At least she had had a child of her own. Before. And that child had been Sarah's grandmother. 

It had been several years since he had seen in retrospect Sarah's face as she bent over the Tiffany lamp, marveling at its beauty--the same face he had seen when Zarabeth bent over the fire in her icebound cave. But now he knew that it was not the same face at all. Astonished, he realized that it had been a very long time indeed since he had seen Zarabeth when he looked at Sarah. 

"What are you think--" she began, and stopped. "I'm sorry. That's not something you ask a Vulcan." 

"Why did you wish to ask it?" Something inside said _Danger_. But he ignored it. This was a friend. They could not survive together, even for another one point three years, unless they were friends. 

"You looked so...I don't know. Puzzled. Relieved." She smiled, and her hair shone gold in the firelight. "Spock, you really have no idea how transparent you are." 

Stop. 

He laid the cradle aside and rose, breaking the intimacy of the moment with what seemed to him to be remarkable tact and delicacy. "You were fortunate to have your grandfather nearby during that time." Leaning over, he pulled the blanket up around her shoulder again. A gesture of friendship, so that she would not feel rejected. "The rain has stopped. I shall check on the animals in the kennel." She nodded--calm, undisturbed, and he went out into the night gratified that they two were better friends than they had been before. 

  


Alone before the fire, Sarah hid her face against her drawn-up knees. Such a beautiful evening, and now it was all falling apart--because she wanted to make love with him so badly that she could hardly stand it. 

"Be satisfied with what you have," she whispered, clenching her hands to fists. "It doesn't get any better than this." Tears slipped down her cheeks, and she rubbed them away with the heels of her hands, still whispering. "I can do this. I can _do_ this." 
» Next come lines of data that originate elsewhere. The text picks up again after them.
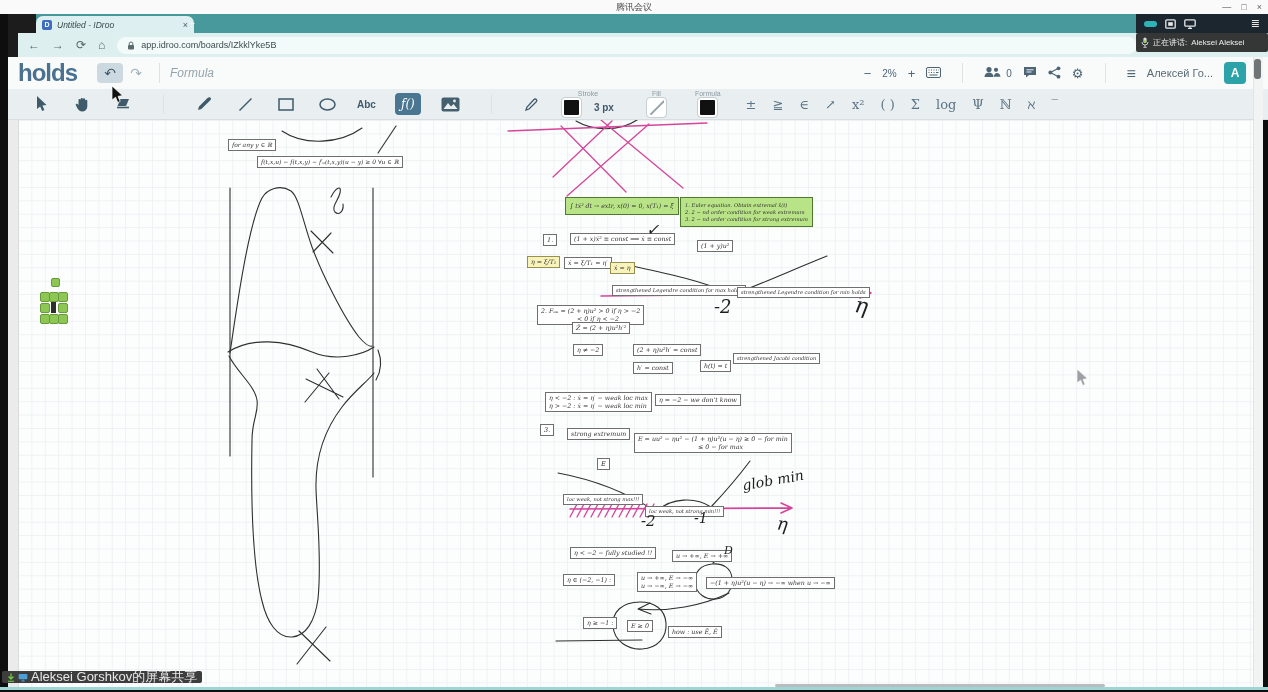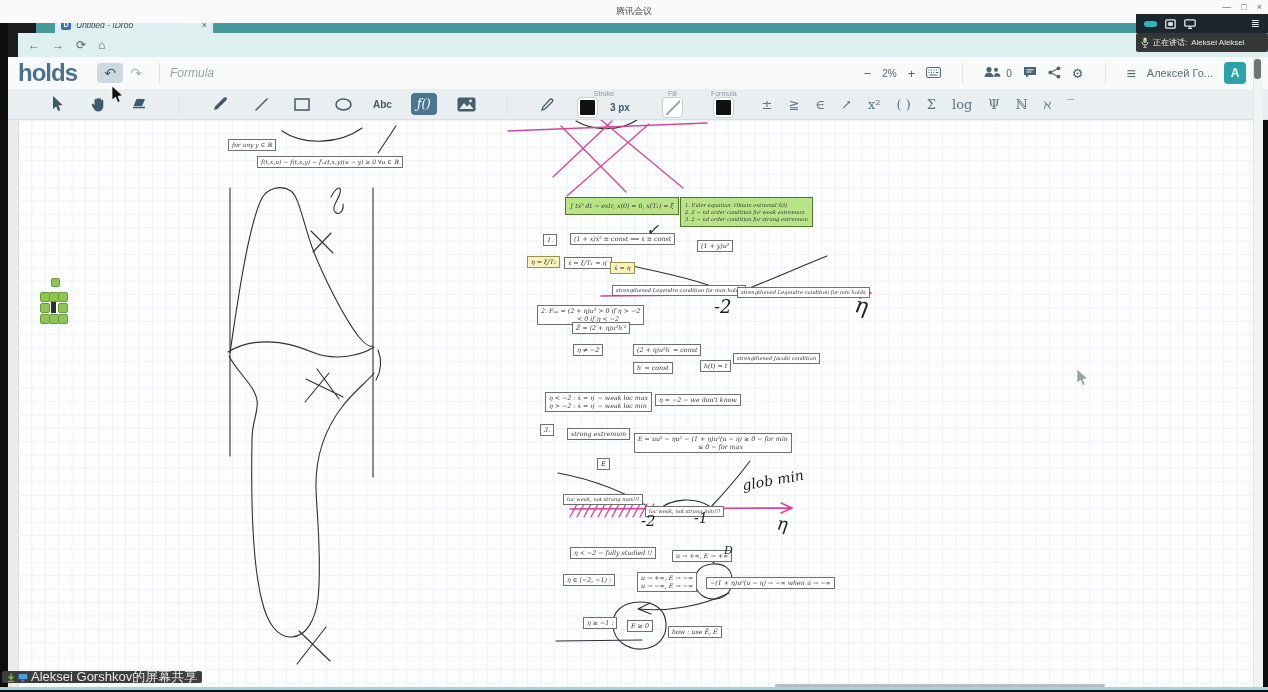--- a/index.html
+++ b/index.html
@@ -1,32 +1,32 @@
 <!DOCTYPE html>
 <html><head>
 <meta charset="utf-8">
 <style>
   html,body{margin:0;padding:0;}
   body{width:1268px;height:692px;position:relative;overflow:hidden;background:#0e0e0e;
        font-family:"Liberation Sans",sans-serif;}
   .abs{position:absolute;}
 
   
-  #meeting-topbar{left:0;top:0;width:1268px;height:23px;background:#fafafa;z-index:40;
+  #meeting-topbar{left:0;top:0;width:1268px;height:14px;background:#fafafa;z-index:40;
     display:flex;align-items:center;justify-content:center;font-size:9px;color:#4a4a4a;}
   #meeting-title{pointer-events:none;}
   #win-controls{position:absolute;right:6px;top:0;height:14px;display:flex;gap:10px;align-items:center;
     font-size:9px;color:#666;}
   #bottom-teal{left:0;top:687px;width:1268px;height:3px;background:#9ed6d6;z-index:39;}
 
   
   #tabstrip{left:8px;top:14px;width:1260px;height:19px;background:#47999c;z-index:20;}
   #tabstrip-black{left:8px;top:14px;width:28px;height:19px;background:#1c1c1c;z-index:21;}
   #tab{left:36px;top:16px;width:146px;height:17px;background:#ddeff0;border-radius:7px 7px 0 0;z-index:22;
-    display:flex;align-items:center;padding:0 6px;gap:5px;margin-left:19px;}
+    display:flex;align-items:center;padding:0 6px;gap:5px;}
   #tab-favicon{width:10px;height:10px;background:#3d6cc0;border-radius:2px;color:#fff;font-size:7px;
     display:flex;align-items:center;justify-content:center;font-weight:bold;}
   #tab-title{font-style:italic;font-size:8.5px;color:#3c4a4c;white-space:nowrap;overflow:hidden;flex:1;}
   #tab-close{font-size:9px;color:#556;}
   #newtab-btn{left:188px;top:18px;color:#eaf6f6;font-size:12px;z-index:22;line-height:12px;}
   #urlrow{left:8px;top:33px;width:1260px;height:24px;background:#ddefee;z-index:20;
     display:flex;align-items:center;gap:12px;padding-left:20px;box-sizing:border-box;}
   #urlrow-black{left:8px;top:33px;width:10px;height:24px;background:#1c1c1c;z-index:21;}
   .nav-ic{color:#5a6b6d;font-size:12px;line-height:12px;}
   #url-pill{flex:0 0 auto;width:1000px;height:17px;background:#f2fafa;border-radius:9px;
@@ -46,21 +46,21 @@
   #hdr-right{margin-left:auto;display:flex;align-items:center;gap:11px;padding-right:22px;}
   .hdr-ic{color:#4d6575;font-size:13px;line-height:13px;}
   #zoom-level{font-size:10px;color:#4d6575;}
   #participants-count{font-size:10px;color:#4d6575;margin-left:-6px;}
   #user-name{font-size:11px;color:#5a6b74;}
   #avatar{width:22px;height:22px;border-radius:4px;background:#2ba3a8;color:#fff;font-size:12px;
     display:flex;align-items:center;justify-content:center;font-weight:bold;}
 
   
   #idroo-toolbar{left:8px;top:89px;width:1260px;height:31px;background:#e9eef0;border-bottom:1px solid #d7dde0;
-    z-index:20;display:flex;align-items:center;padding-left:38px;box-sizing:border-box;gap:19px;}
+    z-index:20;display:flex;align-items:center;padding-left:22px;box-sizing:border-box;gap:19px;}
   .tool{width:22px;height:22px;display:flex;align-items:center;justify-content:center;color:#3f5a6b;}
   .tool svg{display:block;}
   #text-tool{font-size:10px;color:#3f5a6b;font-weight:bold;width:auto;}
   #formula-tool{background:#4a7691;color:#fff;border-radius:4px;width:26px;height:22px;
     font-family:"DejaVu Serif",serif;font-style:italic;font-size:12px;}
   .tgroup{display:flex;flex-direction:column;align-items:center;gap:1px;margin-top:-2px;}
   .tgroup .glabel{font-size:7px;color:#8b9aa3;}
   .grow{display:flex;align-items:center;gap:5px;}
   .swatch{width:15px;height:15px;border-radius:3px;background:#111;border:2px solid #fff;
     outline:1px solid #c8cfd3;}
@@ -298,20 +298,27 @@
   <div id="tab-title">Untitled - IDroo</div>
   <div id="tab-close">×</div>
 </div>
 <div class="abs" id="newtab-btn">+</div>
 
 <div class="abs" id="urlrow">
   <span class="nav-ic">←</span>
   <span class="nav-ic">→</span>
   <span class="nav-ic">⟳</span>
   <span class="nav-ic">⌂</span>
+  <div id="url-pill">
+    <svg width="8" height="9" viewBox="0 0 8 9">
+      <rect x="1" y="4" width="6" height="4.5" rx="1" fill="#5a6b6d"></rect>
+      <path d="M2.2,4 V2.8 a1.8,1.8 0 0 1 3.6,0 V4" stroke="#5a6b6d" fill="none" stroke-width="1"></path>
+    </svg>
+    <span id="url-text">app.idroo.com/boards/IZkklYke5B</span>
+  </div>
 </div>
 <div class="abs" id="urlrow-black"></div>
 
 <div class="abs" id="idroo-header">
   <div id="idroo-logo">holds</div>
   <div class="hdr-btn" id="undo-btn">
     <span>↶</span>
     </div>
   <div class="hdr-btn" id="redo-btn">
     <span>↷</span>

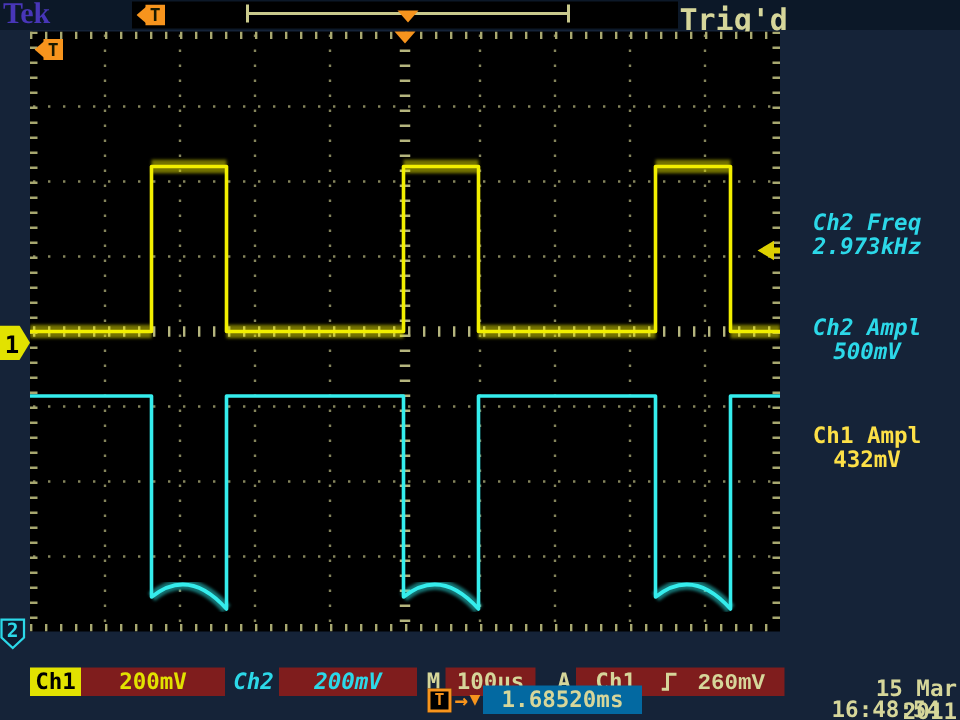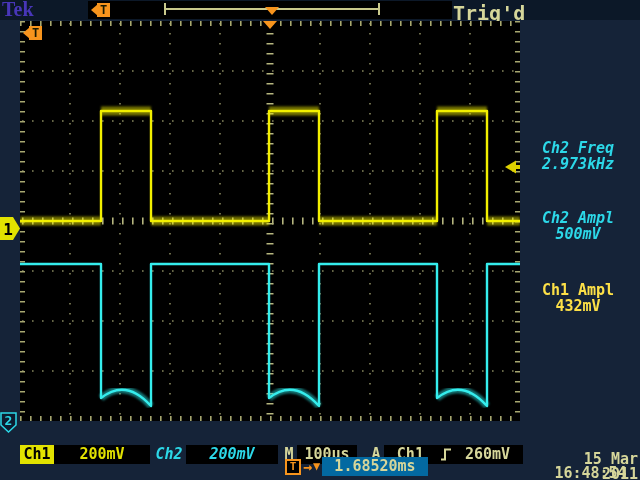--- a/index.html
+++ b/index.html
@@ -28,21 +28,21 @@
   .grat{position:absolute;left:20px;top:21px;width:500px;height:400px;background:#000;}
 
   
   .tflag{width:20px;height:14px;}
 
   
   .meas{width:120px;left:518px;text-align:center;font-size:15px;line-height:16px;}
 
   
   .sb{top:445px;height:19px;font-size:15px;line-height:19px;text-align:center;}
-  .sb-box{background:#000000;}
+  .sb-box{background:#7f1d1d;}
   .ch1badge{background:#e2e200;color:#000;}
 
   
   .f-txt{font-size:15px;line-height:15px;}
   .tsq{left:285px;top:459px;width:12px;height:12px;border:2px solid #f7941d;background:#000;
        color:#f7941d;font-size:11px;line-height:12px;text-align:center;}
   .delaybox{left:322px;top:457px;width:106px;height:19px;background:#0369a1;
             font-size:15px;line-height:19px;text-align:center;}
 </style>
 </head>
@@ -157,21 +157,21 @@
   <div class="abs sb cyan" style="left:152px;width:34px;">Ch2</div>
   <div class="abs sb sb-box cyan" style="left:186px;width:92px;">200mV</div>
   <div class="abs sb khaki" style="left:281px;width:16px;">M</div>
   <div class="abs sb sb-box khaki" style="left:297px;width:60px;">100µs</div>
   <div class="abs sb khaki" style="left:368px;width:16px;">A</div>
   <div class="abs sb sb-box" style="left:384px;width:139px;">
     <span class="khaki" style="margin-right:8px;">Ch1</span>
     <svg width="11" height="13" viewBox="0 0 11 13" style="vertical-align:-2px;">
       <polyline points="0,11.5 4,11.5 4,1.5 10,1.5" stroke="#d6d69a" stroke-width="2" fill="none"></polyline>
     </svg>
-    <span class="khaki" style="margin-left:4px;">260mV</span>
+    <span class="khaki" style="margin-left:4px;font-family:Liberation Mono, monospace;">260mV</span>
   </div>
 
   <div class="abs tsq">T</div>
   <span class="abs orange f-txt" style="left:303px;top:460px;">→</span>
   <span class="abs orange" style="left:313px;top:459px;font-size:12px;">▼</span>
   <div class="abs delaybox khaki">1.68520ms</div>
   <div class="abs f-txt khaki" style="left:543px;top:452px;width:95px;text-align:right;">15 Mar 2011</div>
   <div class="abs f-txt khaki" style="left:543px;top:466px;width:95px;text-align:center;">16:48:54</div>
 
 </div>

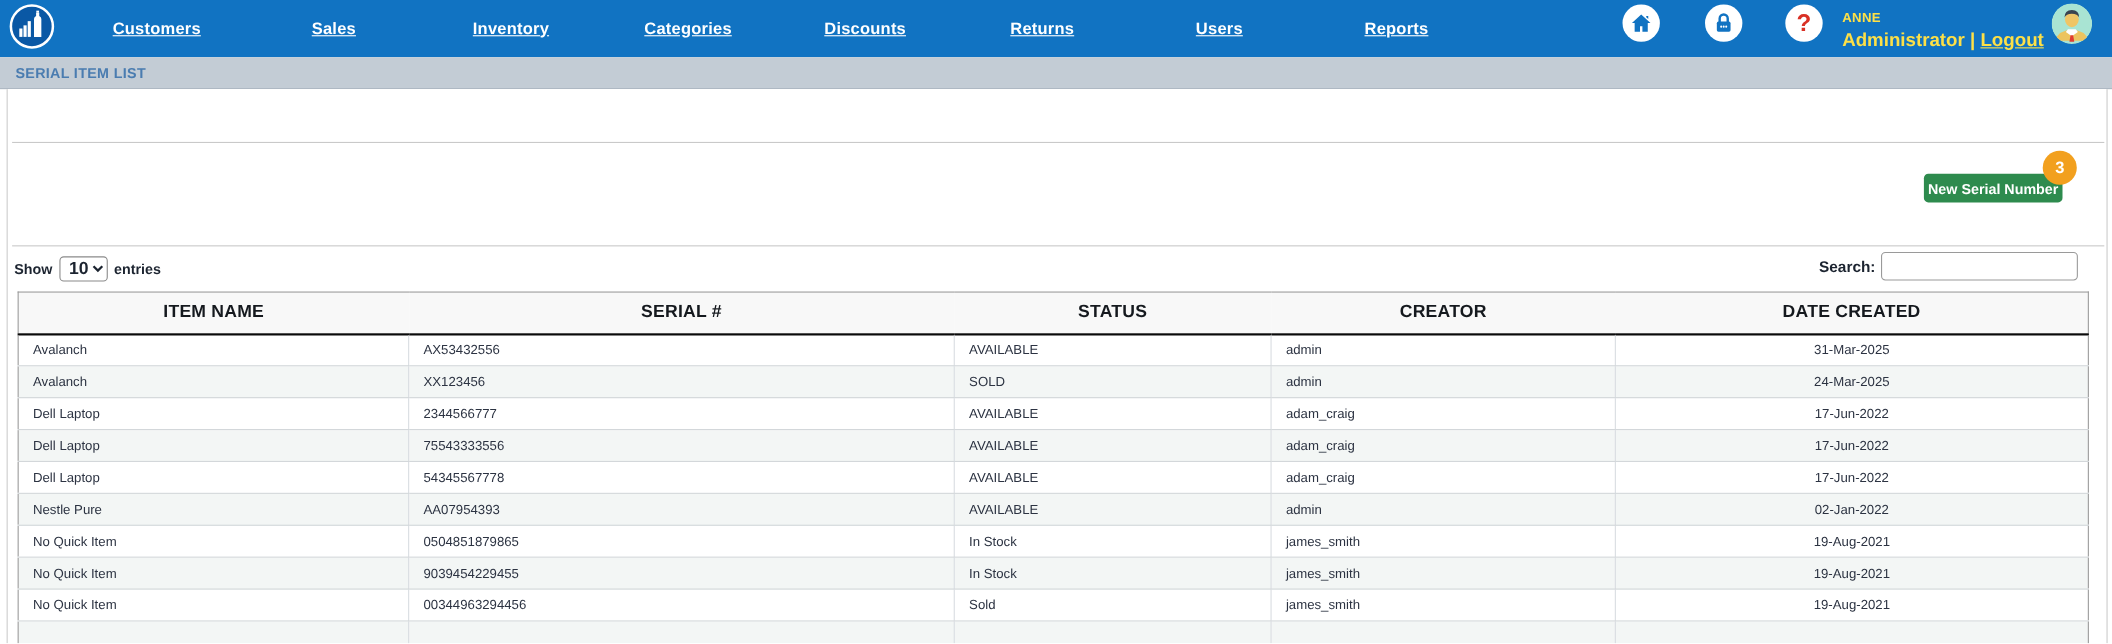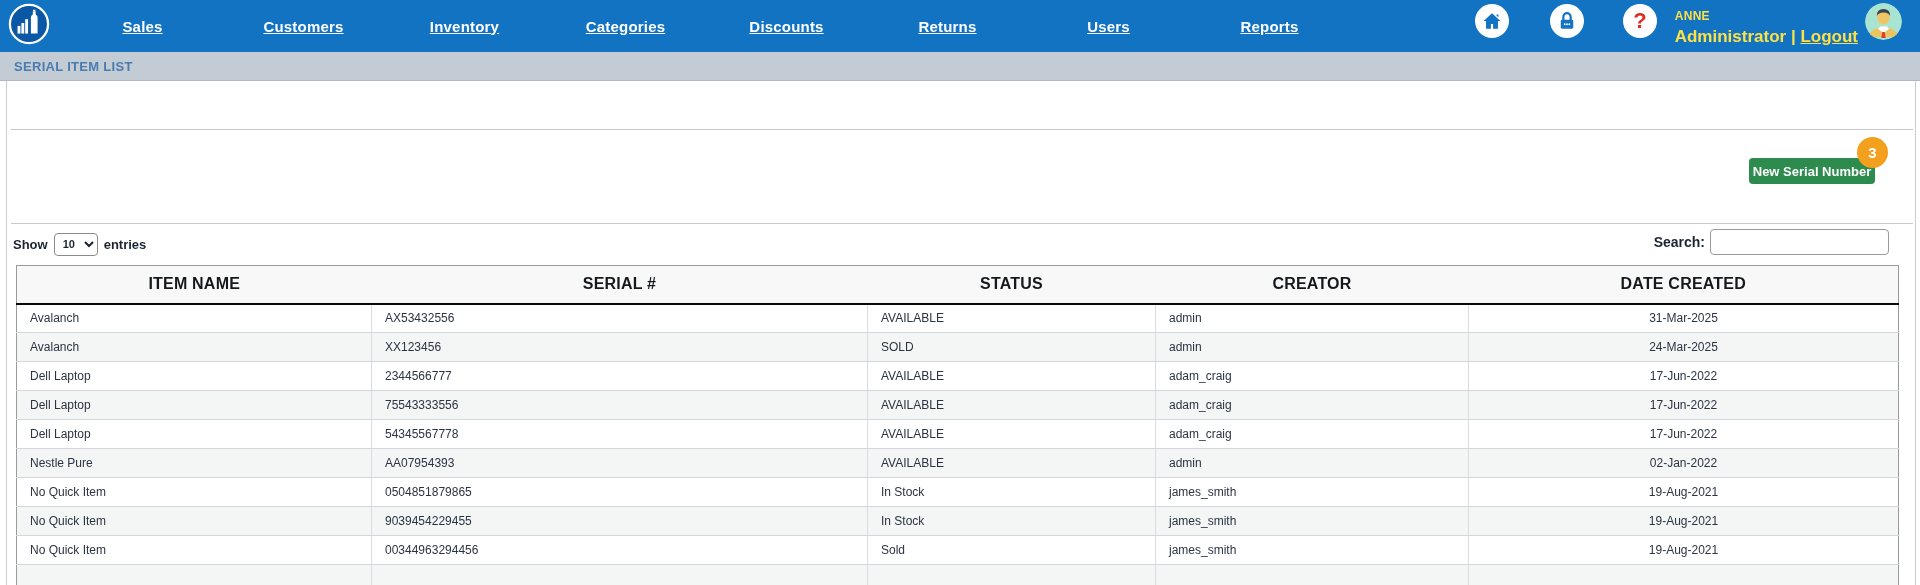--- a/index.html
+++ b/index.html
@@ -43,21 +43,21 @@
                     font-family:"Liberation Sans",sans-serif; font-size:13px; font-weight:bold;
                     cursor:pointer; }
   .badge { position:absolute; left:1850px; top:56px; width:31px; height:31px; border-radius:50%;
            background:#f2a01e; color:#fff; font-size:15px; font-weight:bold;
            display:flex; align-items:center; justify-content:center; cursor:pointer; }
 
   
   .controls-left { position:absolute; left:6px; top:150px; height:26px; display:flex;
                    align-items:center; gap:6px; color:#1c2430; font-size:13px; font-weight:bold; }
   .page-size { width:44px; height:23px; border:1px solid #8a8a8a; border-radius:4px;
-               font-family:"Liberation Sans",sans-serif; font-size:11px; font-weight:bold;
+               font-family:"Liberation Sans",sans-serif; font-size:16px; font-weight:bold;
                color:#1c2430; padding-left:4px; background:#fff; }
   .controls-right { position:absolute; right:26px; top:148px; display:flex; align-items:center; gap:5px; }
   .search-label { color:#1c2430; font-size:14px; font-weight:bold; }
   .search-input { width:179px; height:26px; border:1px solid #9a9a9a; border-radius:4px;
                   font-family:"Liberation Sans",sans-serif; font-size:13px; padding:0 6px; }
 
   
   .table-wrap { position:absolute; left:9px; top:184px; width:1882px; }
   table { width:1882px; border-collapse:collapse; table-layout:fixed; background:#fff;
           border:1px solid #9b9b9b; }
@@ -82,22 +82,22 @@
         <circle cx="22" cy="22" r="20" fill="#0a58a5" stroke="#ffffff" stroke-width="2.4"></circle>
         <rect x="10" y="24" width="3" height="8" fill="#fff"></rect>
         <rect x="14" y="21" width="3" height="11" fill="#fff"></rect>
         <rect x="18" y="17" width="3" height="15" fill="#fff"></rect>
         <path d="M24 32 V15 q0-2 2-3 v-3 h3 v3 q2 1 2 3 v17 z" fill="#fff"></path>
         <rect x="26.2" y="7" width="2.6" height="2" fill="#fff"></rect>
       </svg>
     </div>
 
     <div class="nav-menu">
+      <div class="nav-item">Customers</div>
       <div class="nav-item">Sales</div>
-      <div class="nav-item">Customers</div>
       <div class="nav-item">Inventory</div>
       <div class="nav-item">Categories</div>
       <div class="nav-item">Discounts</div>
       <div class="nav-item">Returns</div>
       <div class="nav-item">Users</div>
       <div class="nav-item">Reports</div>
     </div>
 
     <div class="nav-circle" style="left:1475px;">
       <svg viewBox="0 0 24 24">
By the time he returned, she was dry-eyed and apparently calm. But although she had been feeling sleepily content while they talked, she remained wide awake, staring into the fire, for a long time after he went to his room.  


=====  
  
"April is the cruelest month," Sarah informed Jill one drizzly morning while they were taking their splash in the rain instead of going for the swim they had both looked forward to. Now that the child was almost four, her mother had gradually fallen into the habit of saying what was on her mind, trusting Jill to question her if she didn't understand. Jill appeared to enjoy listening to her talk as much as Sarah enjoyed talking, and her questions frequently led to interesting discussions. 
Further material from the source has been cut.